#### What you should do:
Reproduce word for word the lines between those holding "[841,73,1015,121] Trustpilot -> none" and "[530,1904,902,2251] [image] |", inclusive, and nothing else from the data below.

#### Working data:
◆ ◆ ◆ ◆

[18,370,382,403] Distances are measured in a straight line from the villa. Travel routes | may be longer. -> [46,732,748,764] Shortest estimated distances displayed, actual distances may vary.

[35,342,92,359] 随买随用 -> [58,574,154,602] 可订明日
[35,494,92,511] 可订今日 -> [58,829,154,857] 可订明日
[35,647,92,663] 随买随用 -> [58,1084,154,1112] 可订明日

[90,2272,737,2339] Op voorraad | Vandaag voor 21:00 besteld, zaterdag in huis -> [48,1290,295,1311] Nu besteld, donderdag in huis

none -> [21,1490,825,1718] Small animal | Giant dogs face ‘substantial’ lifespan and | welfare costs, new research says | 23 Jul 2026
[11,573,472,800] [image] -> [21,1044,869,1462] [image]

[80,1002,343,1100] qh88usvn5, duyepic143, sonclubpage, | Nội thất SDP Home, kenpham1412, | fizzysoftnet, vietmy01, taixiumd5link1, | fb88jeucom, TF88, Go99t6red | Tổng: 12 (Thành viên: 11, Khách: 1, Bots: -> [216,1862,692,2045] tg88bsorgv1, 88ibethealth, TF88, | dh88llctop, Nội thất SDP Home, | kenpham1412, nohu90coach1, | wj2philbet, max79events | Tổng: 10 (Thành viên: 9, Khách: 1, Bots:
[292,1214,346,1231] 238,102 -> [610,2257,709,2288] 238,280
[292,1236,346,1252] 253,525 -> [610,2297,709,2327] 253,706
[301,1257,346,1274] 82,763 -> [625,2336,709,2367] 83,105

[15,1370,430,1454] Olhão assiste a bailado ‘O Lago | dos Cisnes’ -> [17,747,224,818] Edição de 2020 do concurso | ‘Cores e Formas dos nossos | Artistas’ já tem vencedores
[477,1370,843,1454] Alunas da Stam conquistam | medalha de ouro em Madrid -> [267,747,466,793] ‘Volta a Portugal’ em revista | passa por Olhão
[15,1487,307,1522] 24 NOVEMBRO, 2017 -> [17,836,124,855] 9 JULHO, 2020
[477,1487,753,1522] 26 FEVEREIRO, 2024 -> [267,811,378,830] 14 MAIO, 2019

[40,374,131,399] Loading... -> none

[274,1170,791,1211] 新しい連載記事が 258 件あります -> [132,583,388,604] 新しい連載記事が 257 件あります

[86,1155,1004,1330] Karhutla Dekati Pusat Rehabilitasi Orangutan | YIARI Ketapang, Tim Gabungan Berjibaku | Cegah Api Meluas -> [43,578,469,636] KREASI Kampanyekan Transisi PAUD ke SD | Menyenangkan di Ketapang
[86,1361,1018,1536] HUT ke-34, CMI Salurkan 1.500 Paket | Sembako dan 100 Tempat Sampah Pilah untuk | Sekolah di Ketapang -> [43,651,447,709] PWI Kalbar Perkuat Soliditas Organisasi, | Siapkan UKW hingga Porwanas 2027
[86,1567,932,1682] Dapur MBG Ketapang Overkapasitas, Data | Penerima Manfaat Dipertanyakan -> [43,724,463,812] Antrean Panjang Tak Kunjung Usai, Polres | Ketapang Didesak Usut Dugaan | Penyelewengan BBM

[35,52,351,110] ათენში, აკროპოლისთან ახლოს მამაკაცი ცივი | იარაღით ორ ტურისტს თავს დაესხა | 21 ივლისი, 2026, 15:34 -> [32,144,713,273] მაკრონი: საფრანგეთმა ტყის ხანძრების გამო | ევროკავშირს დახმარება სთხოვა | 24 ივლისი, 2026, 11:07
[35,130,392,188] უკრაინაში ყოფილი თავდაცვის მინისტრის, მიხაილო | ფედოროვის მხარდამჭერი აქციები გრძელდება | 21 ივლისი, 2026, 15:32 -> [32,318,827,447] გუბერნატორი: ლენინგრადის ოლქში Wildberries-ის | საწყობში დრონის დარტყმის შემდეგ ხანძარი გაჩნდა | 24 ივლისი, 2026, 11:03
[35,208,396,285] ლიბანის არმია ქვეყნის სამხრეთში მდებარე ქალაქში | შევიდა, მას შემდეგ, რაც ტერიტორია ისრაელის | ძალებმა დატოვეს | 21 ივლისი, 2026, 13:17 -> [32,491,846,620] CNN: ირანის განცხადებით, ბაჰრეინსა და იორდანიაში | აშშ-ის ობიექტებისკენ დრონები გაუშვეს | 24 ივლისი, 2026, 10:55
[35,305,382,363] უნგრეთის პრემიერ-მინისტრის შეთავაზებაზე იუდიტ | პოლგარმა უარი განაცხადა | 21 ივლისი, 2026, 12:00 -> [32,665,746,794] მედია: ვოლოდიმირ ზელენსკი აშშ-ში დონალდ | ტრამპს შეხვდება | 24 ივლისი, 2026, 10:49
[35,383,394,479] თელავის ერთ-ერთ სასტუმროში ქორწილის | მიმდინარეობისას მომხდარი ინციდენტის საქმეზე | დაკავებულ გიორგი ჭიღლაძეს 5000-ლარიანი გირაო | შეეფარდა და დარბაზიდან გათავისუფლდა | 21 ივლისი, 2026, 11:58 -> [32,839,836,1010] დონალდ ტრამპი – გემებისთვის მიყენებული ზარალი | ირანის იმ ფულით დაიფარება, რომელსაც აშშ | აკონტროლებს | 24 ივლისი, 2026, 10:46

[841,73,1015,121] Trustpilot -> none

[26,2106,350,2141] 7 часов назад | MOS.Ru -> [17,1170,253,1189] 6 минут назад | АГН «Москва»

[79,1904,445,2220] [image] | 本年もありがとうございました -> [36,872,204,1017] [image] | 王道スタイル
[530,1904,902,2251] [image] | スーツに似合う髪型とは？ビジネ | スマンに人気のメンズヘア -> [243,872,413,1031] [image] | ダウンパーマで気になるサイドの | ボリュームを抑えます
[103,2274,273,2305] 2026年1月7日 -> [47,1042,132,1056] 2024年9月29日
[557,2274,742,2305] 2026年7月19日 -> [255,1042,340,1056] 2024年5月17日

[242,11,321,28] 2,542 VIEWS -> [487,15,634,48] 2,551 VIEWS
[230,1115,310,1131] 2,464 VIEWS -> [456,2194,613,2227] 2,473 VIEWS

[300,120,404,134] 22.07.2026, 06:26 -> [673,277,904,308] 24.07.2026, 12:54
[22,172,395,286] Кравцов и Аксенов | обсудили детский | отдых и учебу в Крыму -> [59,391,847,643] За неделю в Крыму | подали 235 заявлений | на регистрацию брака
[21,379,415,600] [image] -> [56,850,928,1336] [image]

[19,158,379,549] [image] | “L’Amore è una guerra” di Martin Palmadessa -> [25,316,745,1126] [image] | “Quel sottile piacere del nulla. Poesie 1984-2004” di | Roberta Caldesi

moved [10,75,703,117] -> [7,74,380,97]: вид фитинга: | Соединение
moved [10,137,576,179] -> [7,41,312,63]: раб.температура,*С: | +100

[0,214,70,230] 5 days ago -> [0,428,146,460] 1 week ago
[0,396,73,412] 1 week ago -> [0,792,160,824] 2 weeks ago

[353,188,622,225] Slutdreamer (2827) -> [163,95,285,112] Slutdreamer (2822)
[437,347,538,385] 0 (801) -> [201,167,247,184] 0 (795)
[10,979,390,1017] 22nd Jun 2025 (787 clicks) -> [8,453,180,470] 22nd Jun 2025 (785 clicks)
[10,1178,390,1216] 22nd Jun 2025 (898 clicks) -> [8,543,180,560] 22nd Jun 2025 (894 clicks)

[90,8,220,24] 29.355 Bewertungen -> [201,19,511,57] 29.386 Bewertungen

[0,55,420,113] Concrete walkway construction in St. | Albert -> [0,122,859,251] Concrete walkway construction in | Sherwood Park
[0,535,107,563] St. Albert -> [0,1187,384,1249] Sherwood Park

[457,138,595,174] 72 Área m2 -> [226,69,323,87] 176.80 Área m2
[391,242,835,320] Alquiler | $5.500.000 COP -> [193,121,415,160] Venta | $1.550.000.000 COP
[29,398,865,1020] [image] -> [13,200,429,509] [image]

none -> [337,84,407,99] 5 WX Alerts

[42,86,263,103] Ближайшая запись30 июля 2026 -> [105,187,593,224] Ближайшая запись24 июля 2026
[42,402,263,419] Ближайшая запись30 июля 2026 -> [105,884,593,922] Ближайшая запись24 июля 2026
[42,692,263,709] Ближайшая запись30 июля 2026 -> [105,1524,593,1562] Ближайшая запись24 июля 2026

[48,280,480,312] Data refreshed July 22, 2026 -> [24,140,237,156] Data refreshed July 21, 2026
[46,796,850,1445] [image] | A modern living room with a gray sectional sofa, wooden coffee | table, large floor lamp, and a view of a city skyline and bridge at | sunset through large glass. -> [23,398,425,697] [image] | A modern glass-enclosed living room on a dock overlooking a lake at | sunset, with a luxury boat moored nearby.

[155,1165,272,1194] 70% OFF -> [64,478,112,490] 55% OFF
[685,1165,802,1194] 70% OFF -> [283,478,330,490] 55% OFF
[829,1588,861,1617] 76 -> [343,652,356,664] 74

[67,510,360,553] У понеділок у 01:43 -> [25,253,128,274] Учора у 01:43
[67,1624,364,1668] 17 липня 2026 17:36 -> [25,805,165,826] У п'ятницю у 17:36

◆ ◆ ◆ ◆

#### Task response:
[841,73,1015,121] Trustpilot -> none

[26,2106,350,2141] 7 часов назад | MOS.Ru -> [17,1170,253,1189] 6 минут назад | АГН «Москва»

[79,1904,445,2220] [image] | 本年もありがとうございました -> [36,872,204,1017] [image] | 王道スタイル
[530,1904,902,2251] [image] | スーツに似合う髪型とは？ビジネ | スマンに人気のメンズヘア -> [243,872,413,1031] [image] | ダウンパーマで気になるサイドの | ボリュームを抑えます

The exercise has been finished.